Well great. I can see color details on bettas now (have a few refs) but I'm stuck on the fins. (Now that I can see details.. I'm a little confused on if I missed anything in my paper drawing) 

How would you guys go about finishing this guy up?
I wanted to make the ends of his fins transparent..but I have to figure a way to do that on my art program (Have a few ideas..) 
I actually like how hes coming along..but now I don't know what else to do! I know I need to shade his red..
I knew I should've started on the pc..but outlines come out so much better when you're not fighting with the mouse..

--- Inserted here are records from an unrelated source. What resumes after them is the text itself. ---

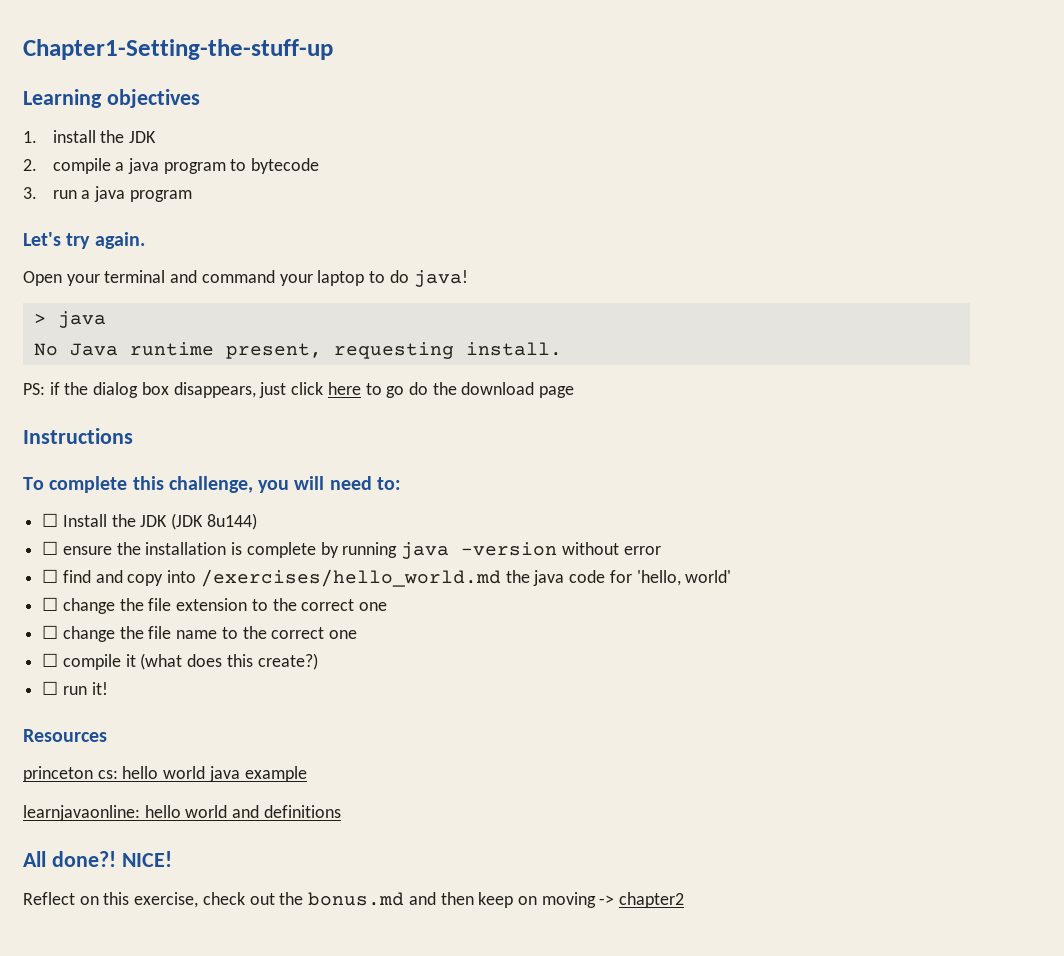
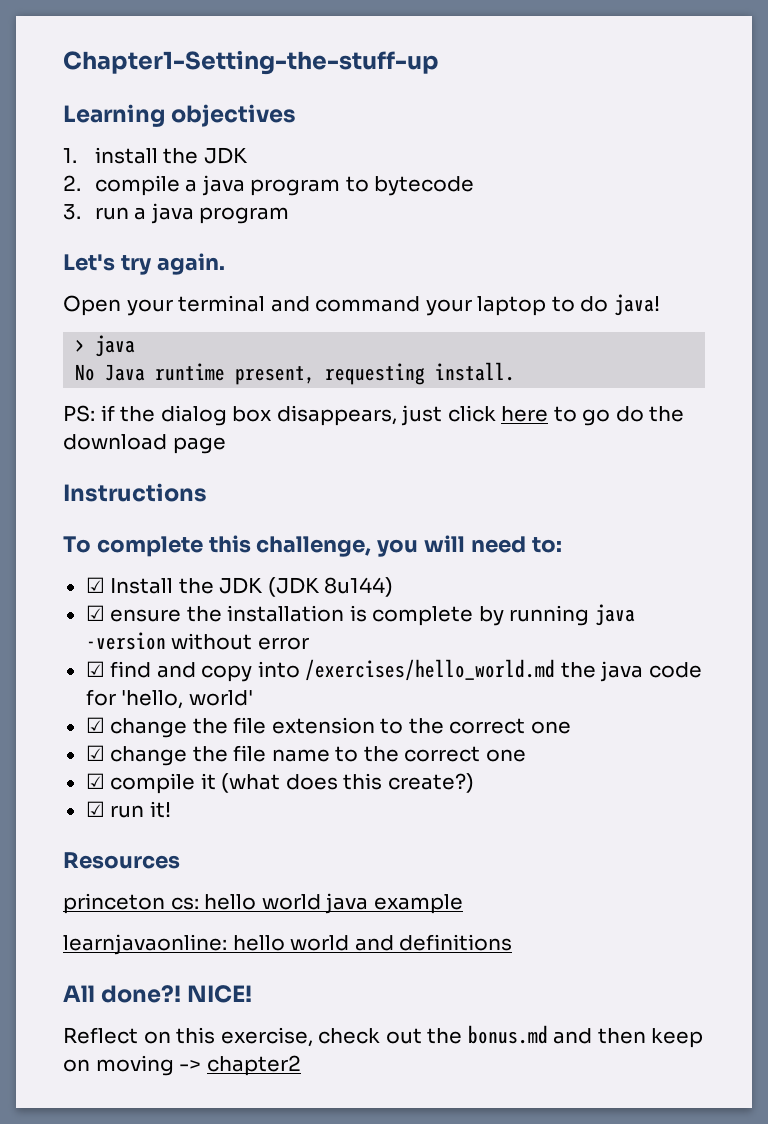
[42,513,59,527] ☐ -> [85,577,105,593] ☑
[42,541,59,555] ☐ -> [85,605,105,621] ☑
[42,569,59,583] ☐ -> [85,661,105,677] ☑
[42,597,59,611] ☐ -> [85,717,105,733] ☑
[42,625,59,639] ☐ -> [85,745,105,761] ☑
[42,653,59,667] ☐ -> [85,773,105,789] ☑
[42,681,59,695] ☐ -> [85,801,105,817] ☑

Oh and he's not meant to be horribly realistic by the way. :| I'm not that good with it yet. haha


----------



## fishman12 (Sep 1, 2010)

Thats really good


----------



## kathstew (Feb 23, 2011)

I think this looks really good. And super cute betta btw 

When I try to make things look transparent, I set the color to white, and the opacity very very low. I use the airbrush and then paint it where I want it to be. I hope you can understand what I'm saying...lol...not very good at explaining this.
Another thing you can do is shading and highlighting a little more, with the burn tool.
Do you have the ventral fins in your drawing?
I think you are off to a great start! Update us as you go!


----------



## xMandy (May 21, 2011)

Thank you, Fishman12.

I get what you mean, Kathstew.  I'll try it.
I'll test out my burn tool as well! I normally use it for highlighting..didn't think about it helping here.
Ventral fins? I had to include those? LOL
Oh man..that's what I forgot. I'll get to it!


----------



## xMandy (May 21, 2011)

Added
Sorry for the way it saved, lol.
I thought I colored in the trans background


----------



## xMandy (May 21, 2011)

I sort've quick finished this guy.
I have a few custom orders for graphics I need to do..and then I was sitting there dragging on what colors he needed.. so I decided he just needed his ends done so he didn't sit as a WIP. lol

I'm posting on an art sharing site so excuse my username for that. I also wanted it to come up transparent there so excuse that too.


----------



## lilchiwolf (Jan 10, 2011)

xmandy said:


> i sort've quick finished this guy.
> I have a few custom orders for graphics i need to do..and then i was sitting there dragging on what colors he needed.. So i decided he just needed his ends done so he didn't sit as a wip. Lol
> 
> i'm posting on an art sharing site so excuse my username for that. I also wanted it to come up transparent there so excuse that too.


cute


----------



## xMandy (May 21, 2011)

Thanks
He's a bit wild, but I'm happy to have it as my first betta attempt. [=


----------



## fishman12 (Sep 1, 2010)

Great!


----------



## betta dude (May 22, 2011)

wow thats good kind of looks like my avatar


----------



## kathstew (Feb 23, 2011)

D'awww! It turned out REALLY good, especially for your first try! Great job, I love it!


----------



## BetterBetta (Jun 13, 2011)

I really like how you made the end of the tail kinda transparent, it turned out awesome


----------